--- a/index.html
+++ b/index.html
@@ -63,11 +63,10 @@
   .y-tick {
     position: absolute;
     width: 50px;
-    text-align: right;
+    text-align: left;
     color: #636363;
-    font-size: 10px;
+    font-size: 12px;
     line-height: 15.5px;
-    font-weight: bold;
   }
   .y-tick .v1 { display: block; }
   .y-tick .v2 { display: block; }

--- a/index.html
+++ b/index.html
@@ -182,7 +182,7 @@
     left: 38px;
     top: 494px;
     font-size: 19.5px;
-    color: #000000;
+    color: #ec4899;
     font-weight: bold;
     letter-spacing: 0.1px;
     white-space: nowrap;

· · · ·

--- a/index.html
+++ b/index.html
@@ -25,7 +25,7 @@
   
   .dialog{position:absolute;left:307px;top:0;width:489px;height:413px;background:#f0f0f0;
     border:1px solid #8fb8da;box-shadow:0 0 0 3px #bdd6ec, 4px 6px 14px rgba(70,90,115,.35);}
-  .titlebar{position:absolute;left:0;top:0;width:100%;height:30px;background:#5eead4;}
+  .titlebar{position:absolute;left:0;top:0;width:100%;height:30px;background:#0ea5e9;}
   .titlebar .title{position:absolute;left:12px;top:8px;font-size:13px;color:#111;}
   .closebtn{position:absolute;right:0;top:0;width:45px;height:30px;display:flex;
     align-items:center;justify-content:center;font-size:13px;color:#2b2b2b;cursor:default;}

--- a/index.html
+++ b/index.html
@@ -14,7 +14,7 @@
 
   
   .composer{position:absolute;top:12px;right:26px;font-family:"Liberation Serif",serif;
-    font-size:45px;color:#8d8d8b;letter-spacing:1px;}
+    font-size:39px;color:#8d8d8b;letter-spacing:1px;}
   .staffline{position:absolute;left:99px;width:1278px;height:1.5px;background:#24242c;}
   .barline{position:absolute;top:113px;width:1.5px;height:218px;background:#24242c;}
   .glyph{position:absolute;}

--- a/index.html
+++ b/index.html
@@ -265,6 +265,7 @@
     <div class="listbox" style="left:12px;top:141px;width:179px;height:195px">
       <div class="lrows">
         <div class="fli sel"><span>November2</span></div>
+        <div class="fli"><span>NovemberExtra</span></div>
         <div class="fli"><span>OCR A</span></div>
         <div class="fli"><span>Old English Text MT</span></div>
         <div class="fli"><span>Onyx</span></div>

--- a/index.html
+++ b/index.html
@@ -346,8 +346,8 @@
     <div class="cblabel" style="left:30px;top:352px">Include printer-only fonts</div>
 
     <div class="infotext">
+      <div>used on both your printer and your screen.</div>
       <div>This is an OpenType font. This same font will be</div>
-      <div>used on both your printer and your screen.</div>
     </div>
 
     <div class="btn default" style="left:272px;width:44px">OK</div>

· · · ·

▶ **Exercise**:
Copy out, from the data above, each line where the string "position" is present.

▶ **Response to this task**:
     position: absolute;
   .dialog{position:absolute;left:307px;top:0;width:489px;height:413px;background:#f0f0f0;
-  .titlebar{position:absolute;left:0;top:0;width:100%;height:30px;background:#5eead4;}
+  .titlebar{position:absolute;left:0;top:0;width:100%;height:30px;background:#0ea5e9;}
   .titlebar .title{position:absolute;left:12px;top:8px;font-size:13px;color:#111;}
   .closebtn{position:absolute;right:0;top:0;width:45px;height:30px;display:flex;
   .composer{position:absolute;top:12px;right:26px;font-family:"Liberation Serif",serif;
   .staffline{position:absolute;left:99px;width:1278px;height:1.5px;background:#24242c;}
   .barline{position:absolute;top:113px;width:1.5px;height:218px;background:#24242c;}
   .glyph{position:absolute;}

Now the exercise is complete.